Rumbaugh also asserts that he demonstrated full accord and satisfaction making Respondents' claim not recoverable. Rumbaugh specifically argues that the Board erred by refusing to consider his accord and satisfaction argument as provided in K.S.A. 84-3- 311:
"If a person against whom a claim is asserted proves that (1) that person in good faith tendered an instrument to the claimant as full satisfaction of the claim, (2) the amount of the claim was unliquidated or subject to a bona fide dispute, and (3) the claimant obtained payment of the instrument, the following subsections apply." K.S.A. 84-3-311(a).
Contrary to Rumbaugh's argument, the Board did not ignore this issue. Rather, the Board found the issue either premature or lacking in factual support.
The Board affirmed the ALJ's decision and stated that it "does not reach the issue of accord and satisfaction, as the medical bills, and foundation for those bills have not been placed into evidence." The ALJ had found it premature to address the issue of accord and satisfaction until those medical bills were placed in evidence and found it was "precluded from reaching the issue of accord and satisfaction." The ALJ specifically
18 found that "Rumbaugh remains entitled to authorized medical care, but that he has failed to establish his entitled to payment of post-award medical expenses."

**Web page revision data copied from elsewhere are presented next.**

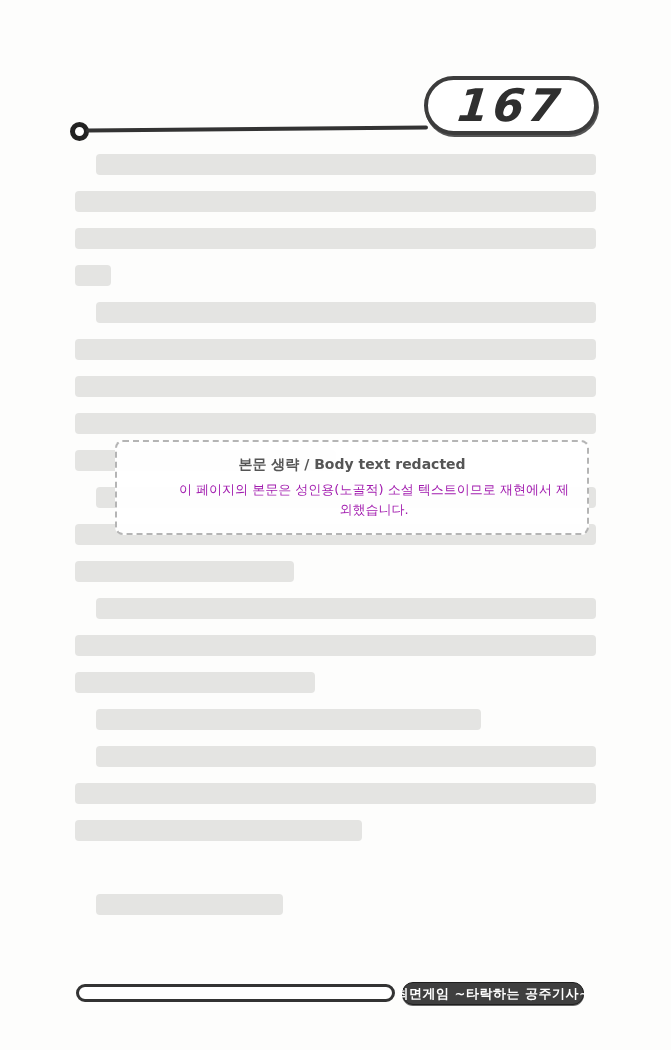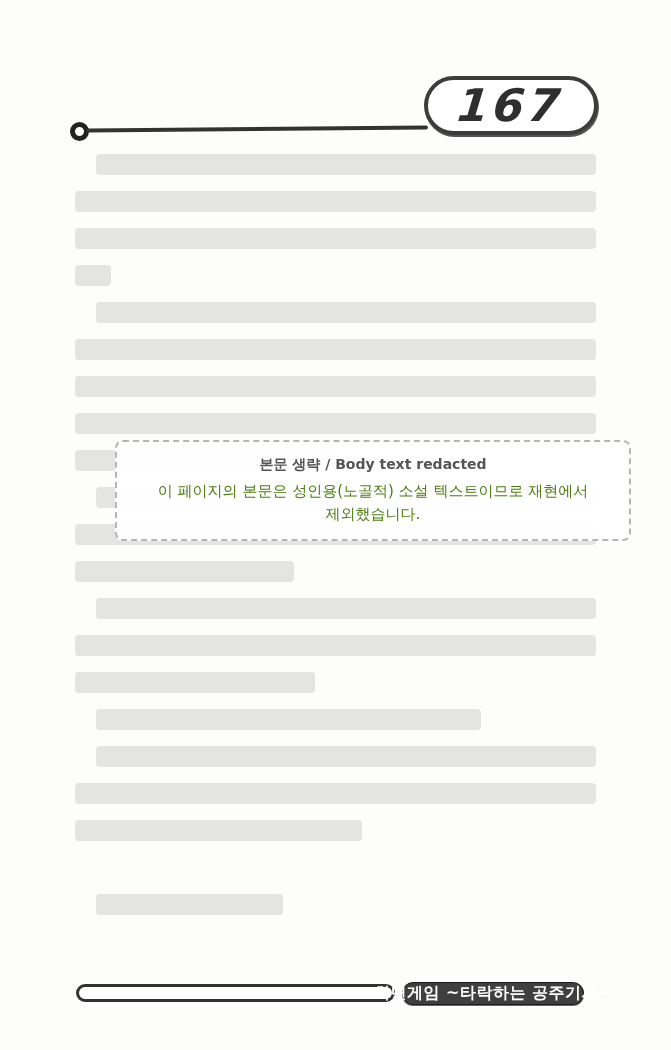--- a/index.html
+++ b/index.html
@@ -75,7 +75,7 @@
     background: rgba(255,255,255,0.94);
     border: 2px dashed #b5b5b5;
     border-radius: 8px;
-    padding: 14px 36px;
+    padding: 14px 15px;
     text-align: center;
     font-family: "DejaVu Sans", sans-serif;
   }

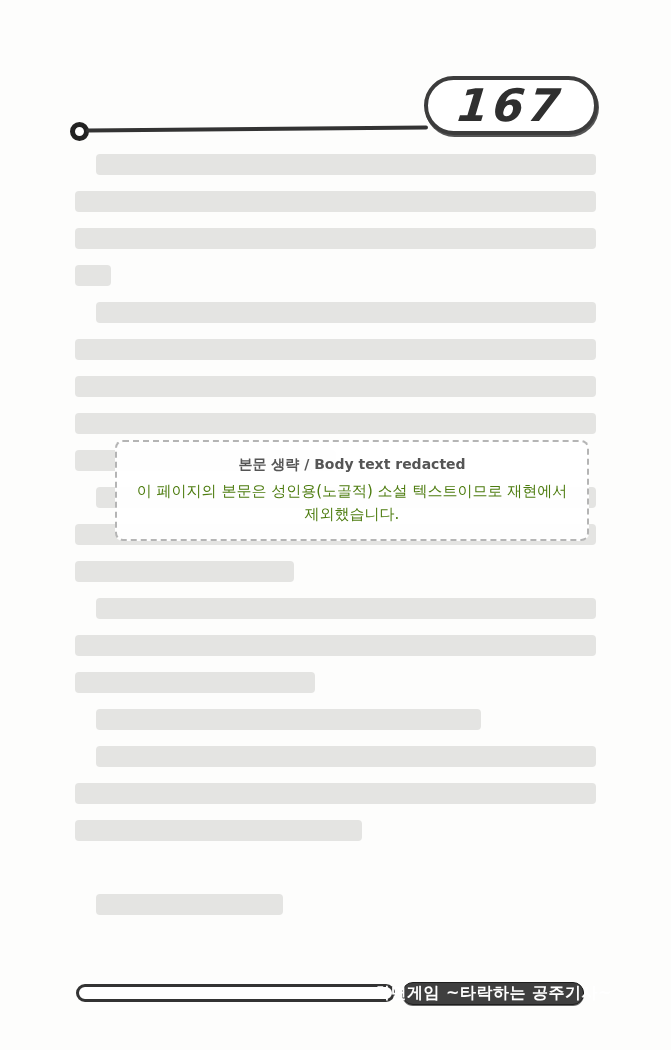--- a/index.html
+++ b/index.html
@@ -86,9 +86,10 @@
     margin-bottom: 6px;
   }
   .redaction-note .note-line {
-    font-size: 15px;
-    color: #4d7c0f;
+    font-size: 13px;
+    color: #a21caf;
     line-height: 1.5;
+    margin-left: 44px;
   }
 
   

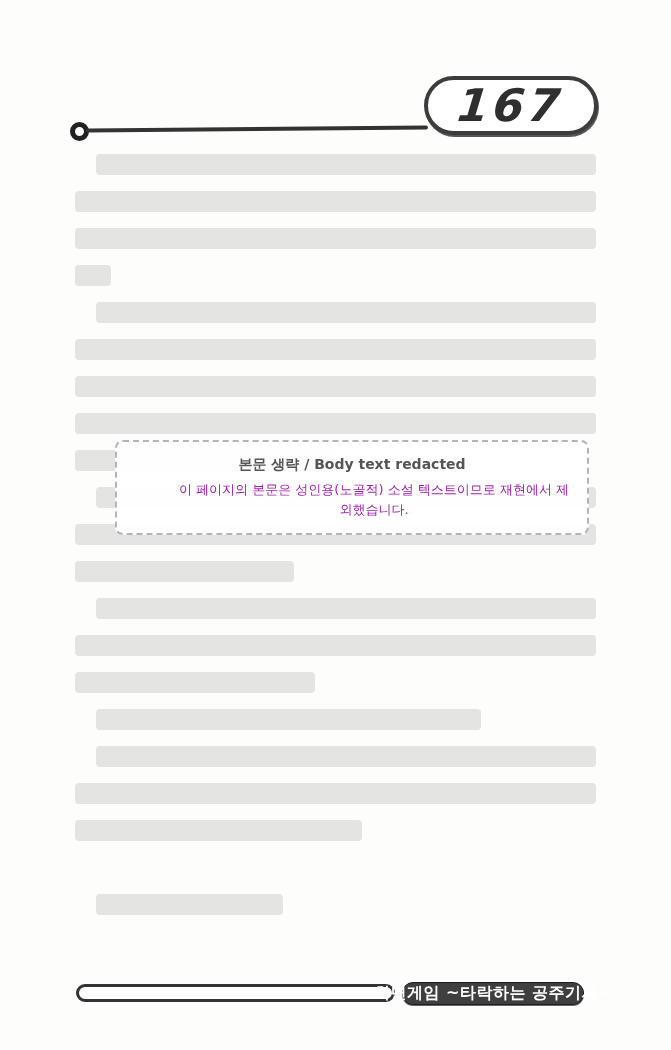--- a/index.html
+++ b/index.html
@@ -115,7 +115,7 @@
   }
   .footer-series-title {
     font-family: "DejaVu Sans", sans-serif;
-    font-size: 16px;
+    font-size: 13px;
     font-weight: bold;
     color: #ffffff;
     white-space: nowrap;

The Board did not reject Rumbaugh's accord and satisfaction claim on the merits. Rather, it denied his claim on procedural grounds, finding that Rumbaugh failed to meet his burden of proof by providing the medical bills and a foundation for those bills. Rumbaugh makes no argument to refute this or to suggest that the bills were not necessary to determine the issue. Under the Act, Rumbaugh bears the burden to establish the right to compensation. K.S.A. 44-501b(c); Woessner v. Labor Max Staffing, 312 Kan. 36, 42, 471 P.3d 1 (2020). On appeal, Rumbaugh fails to establish or even argue that the Board wrongly determined that it lacked records to address the accord and satisfaction issue. Under these circumstances, Rumbaugh has failed to show the Board erred in ruling that it could not consider his accord and satisfaction argument.
CONCLUSION
The Board erred when it determined that Respondents have a subrogation lien on Rumbaugh's entire third-party medical malpractice settlement award. Pursuant to the Act, Respondents only hold a subrogation lien against Rumbaugh's medical malpractice award to the extent the award covers damages that are also payable under the Act. Accordingly, the Board's decision that Respondents are not responsible for Rumbaugh's current and future medical bills until he has exhausted the third-party medical malpractice award is reversed and remanded for reconsideration consistent with this opinion. On remand, the Board must determine whether and to what extent Rumbaugh's third-party medical malpractice settlement award duplicates his workers compensation award, including whether the proceeds were intended to cover future medical bills. The Board's determination that Rumbaugh's accord and satisfaction claim was untimely is affirmed.
Affirmed in part, reversed in part, and remanded with directions.